Not many prewar CTs floating around but there are incorrect parts like the basket, chainguard, and the wheels appear to be later replacements. Repainted. Missing badge. Missing dropstand? The rest looks pretty good to my untrained cycle-truck eyes. It's a good bike if you can get the right price on it. A perfect swap meet or parade cruiser if you're not concerned with dissecting apart its originality.

I can't see the price tag, but it looks like a 500$ bike to me. A bit more if you love it. Cheers!


----------



## rustystone2112 (Mar 7, 2014)

*keep on cycletruckin*



smilingdog said:


> cycle truck , I think



buy it !!!!!!!!!!!!!!!!!!! don't wait


----------



## STRADALITE (Mar 7, 2014)

When I zoom in on this picture it really looks like it has a drop stand. And for having the wrong basket this is a nice replacement. I love my Cycletruck so I would say Buy It.


----------



## smilingdog (Mar 7, 2014)

you guys are basket cases!


----------



## rustystone2112 (Mar 7, 2014)

*keep on cycletruckin*



STRADALITE said:


> When I zoom in on this picture it really looks like it has a drop stand. And for having the wrong basket this is a nice replacement. I love my Cycletruck so I would say Buy It.

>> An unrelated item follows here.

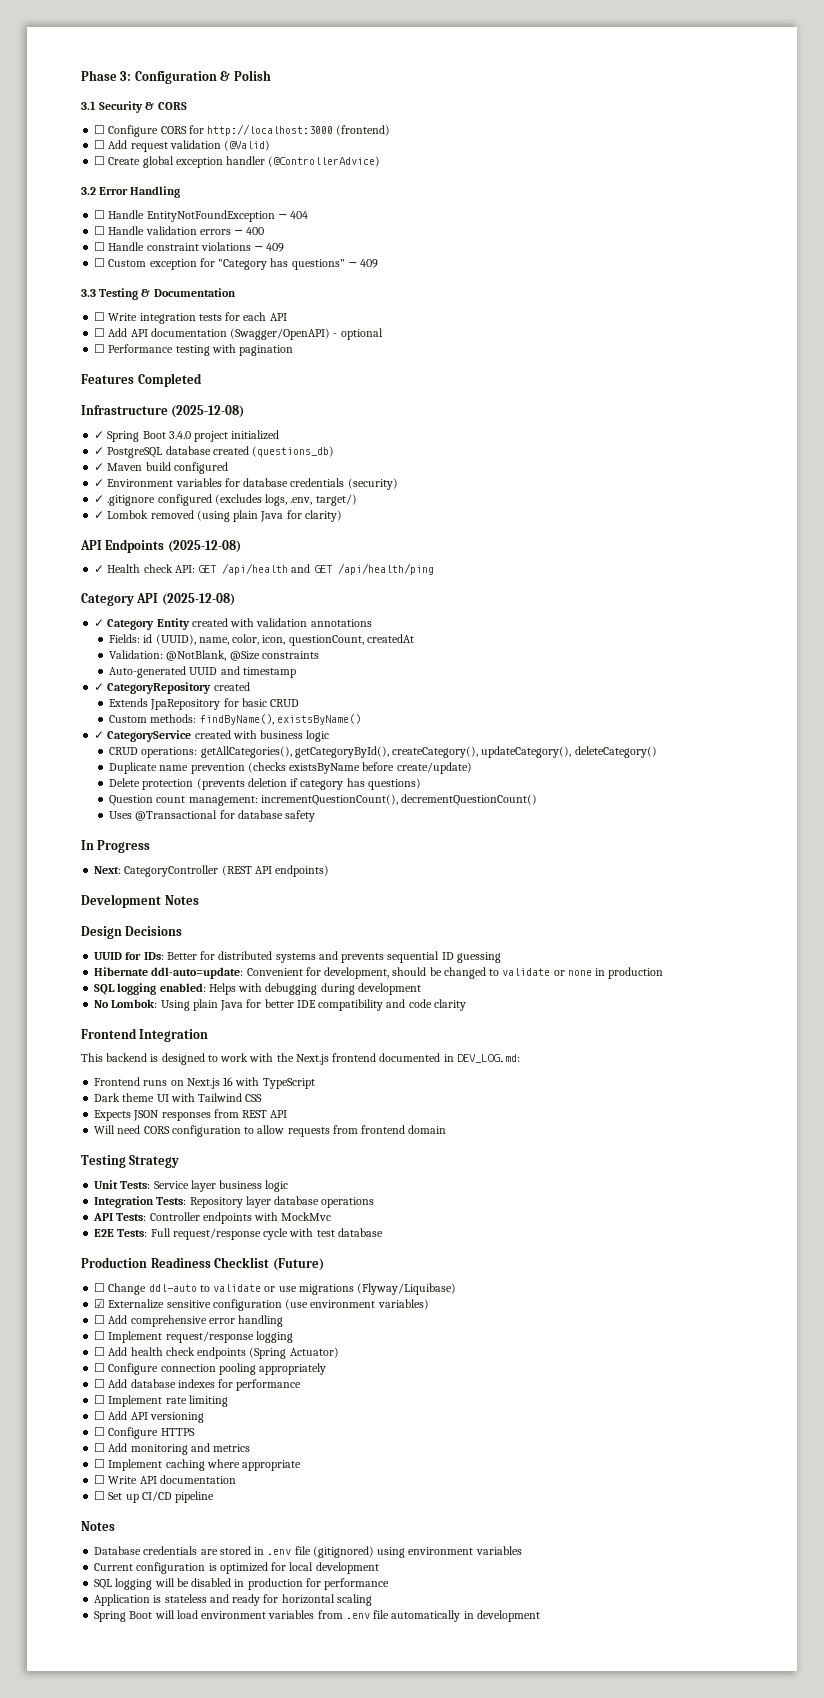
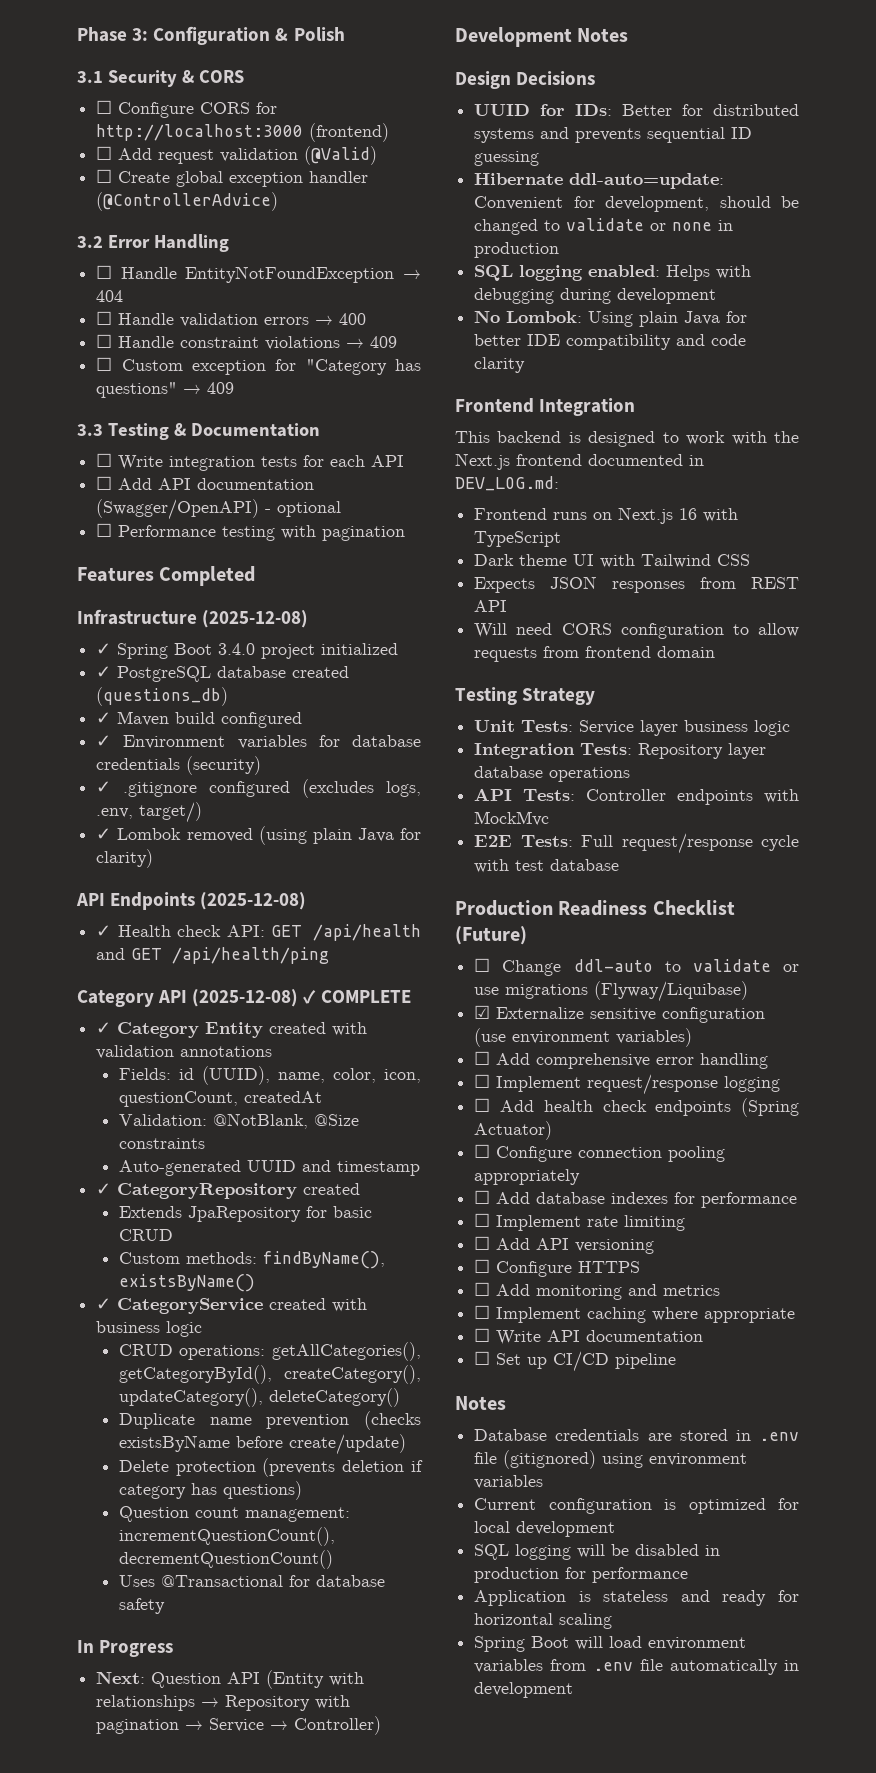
- Category API (2025-12-08)
+ Category API (2025-12-08) ✓ COMPLETE
- Next: CategoryController (REST API endpoints)
+ Next: Question API (Entity with relationships → Repository with pagination → Service → Controller)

looks like a drop stand to me also


----------



## REC (Mar 8, 2014)

rustystone2112 said:


> looks like a drop stand to me also




What was your verdict? 
I agree with the $500 or so price, especially if you're looking to restore, as you will be looking for parts based on what I see.

REC


----------



## smilingdog (Mar 8, 2014)

The price is cheap, it has a drop stand. I just don't want to be come a Bicycle collector! Please help me!!!!!!!! Talk me out of this.


----------



## Coaster Brake (Mar 8, 2014)

smilingdog said:


> The price is cheap, it has a drop stand. I just don't want to be come a Bicycle collector! Please help me!!!!!!!! Talk me out of this.




Buy it, and then pass it to me. I've been looking for a cycletruck for ages.
Problem solved.


----------



## 2jakes (Mar 8, 2014)

smilingdog said:


> The price is cheap, it has a drop stand. I just don't want to be come a Bicycle collector! Please help me!!!!!!!! Talk me out of this.

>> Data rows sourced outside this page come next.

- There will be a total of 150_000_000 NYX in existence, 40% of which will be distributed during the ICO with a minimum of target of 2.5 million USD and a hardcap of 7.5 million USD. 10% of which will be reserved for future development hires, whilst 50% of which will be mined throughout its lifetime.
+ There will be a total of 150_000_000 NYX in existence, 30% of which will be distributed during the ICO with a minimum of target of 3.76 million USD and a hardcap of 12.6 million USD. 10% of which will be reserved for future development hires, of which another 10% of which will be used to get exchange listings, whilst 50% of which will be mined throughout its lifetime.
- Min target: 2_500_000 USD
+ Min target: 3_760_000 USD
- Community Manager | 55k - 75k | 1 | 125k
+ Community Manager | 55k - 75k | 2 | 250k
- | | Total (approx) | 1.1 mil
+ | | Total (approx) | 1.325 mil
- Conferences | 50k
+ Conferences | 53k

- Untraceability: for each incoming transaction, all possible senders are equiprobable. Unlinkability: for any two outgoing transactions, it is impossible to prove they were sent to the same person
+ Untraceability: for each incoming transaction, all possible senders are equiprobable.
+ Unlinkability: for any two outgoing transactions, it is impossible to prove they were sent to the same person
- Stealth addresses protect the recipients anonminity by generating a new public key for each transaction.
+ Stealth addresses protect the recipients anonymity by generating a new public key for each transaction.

It's too late to help you & here's why...

First of all you have taken more actions to becoming a bike nut then not.

1. You signed up to the forum, who knows maybe more.
2. You like the price.
3. You have taken an interest in the details of this bike.
4. You are asking for opinions on this bike.
5. You probably realized that after awhile just one bike will not do.
6. You see & admire the other bikes posted here.
7. There's more but I'll let the rest of  the  " basket cases " reply.


----------



## RustyK (Mar 8, 2014)

smilingdog said:


> The price is cheap, it has a drop stand. I just don't want to be come a Bicycle collector! Please help me!!!!!!!! Talk me out of this.




Don't fight it, that only makes things worse. Give in, do it now. It is a tragedy to die not having been a bike collector.


----------



## jpromo (Mar 8, 2014)

smilingdog said:


> The price is cheap, it has a drop stand. I just don't want to be come a Bicycle collector! Please help me!!!!!!!! Talk me out of this.




None of us want to be us either.


----------



## bushb2004 (Mar 8, 2014)

Its awesome, go for it. If you don't want it, where is at ?


----------



## 2jakes (Mar 8, 2014)

smilingdog said:


> you guys are basket cases!






Congratulations !  And welcome to the forum !

You'll be designated basket case # 06/2012...


----------



## greenephantom (Mar 9, 2014)

Buy it. It'll make you cool. It'll feel good. Everyone else it doing it.
Cheers, Geoff


----------



## smilingdog (Mar 12, 2014)

turned out to be that the only thing original was the frame and front fender...Still only have one antique bike. Not a collector yet!


----------



## 2jakes (Mar 12, 2014)

smilingdog said:


> turned out to be that the only thing original was the frame and front fender...Still only have one antique bike. Not a collector yet!




 You tell us ..."Not a collector yet"

But read again the first words that you posted !

" turned out to be that the only thing original was the frame & front fender"...

You may not admit it to us...but in your sub-conscience mind lingers this thought...
"maybe the next one I get will have this or that..."

So you buy another one & you know  that this is it...the one you've been looking  for & the
search is over. You tell yourself, "that's it no more"...

But soon you discover that this bike could use some parts to make it the way you want it
to look.

So you find another one & although not complete...it has parts that you need...
So you buy this one just for the part & you tell yourself...that's ok because I will
sell what's left.

But you don't.
And it goes on & on...


 "Been there..Done that"....

I say enjoy it while you can...after all we are just "temporary owners"...many years from now
someone else will be enjoying your nice collection.


----------



## FloridaRust (Mar 13, 2014)

Woa woa woa I am not in anyway a bike collector more like a bike blood donor that breath life into a old forgotten memory. Than I pass the beauty onto someone else to enjoy and make fond memories. If it works out in a cycle of 2 to 6 years they come wondering back me and I refix them again and send them onto the new owner  And I would really think on buying that cool cycletruck with it flaws.


----------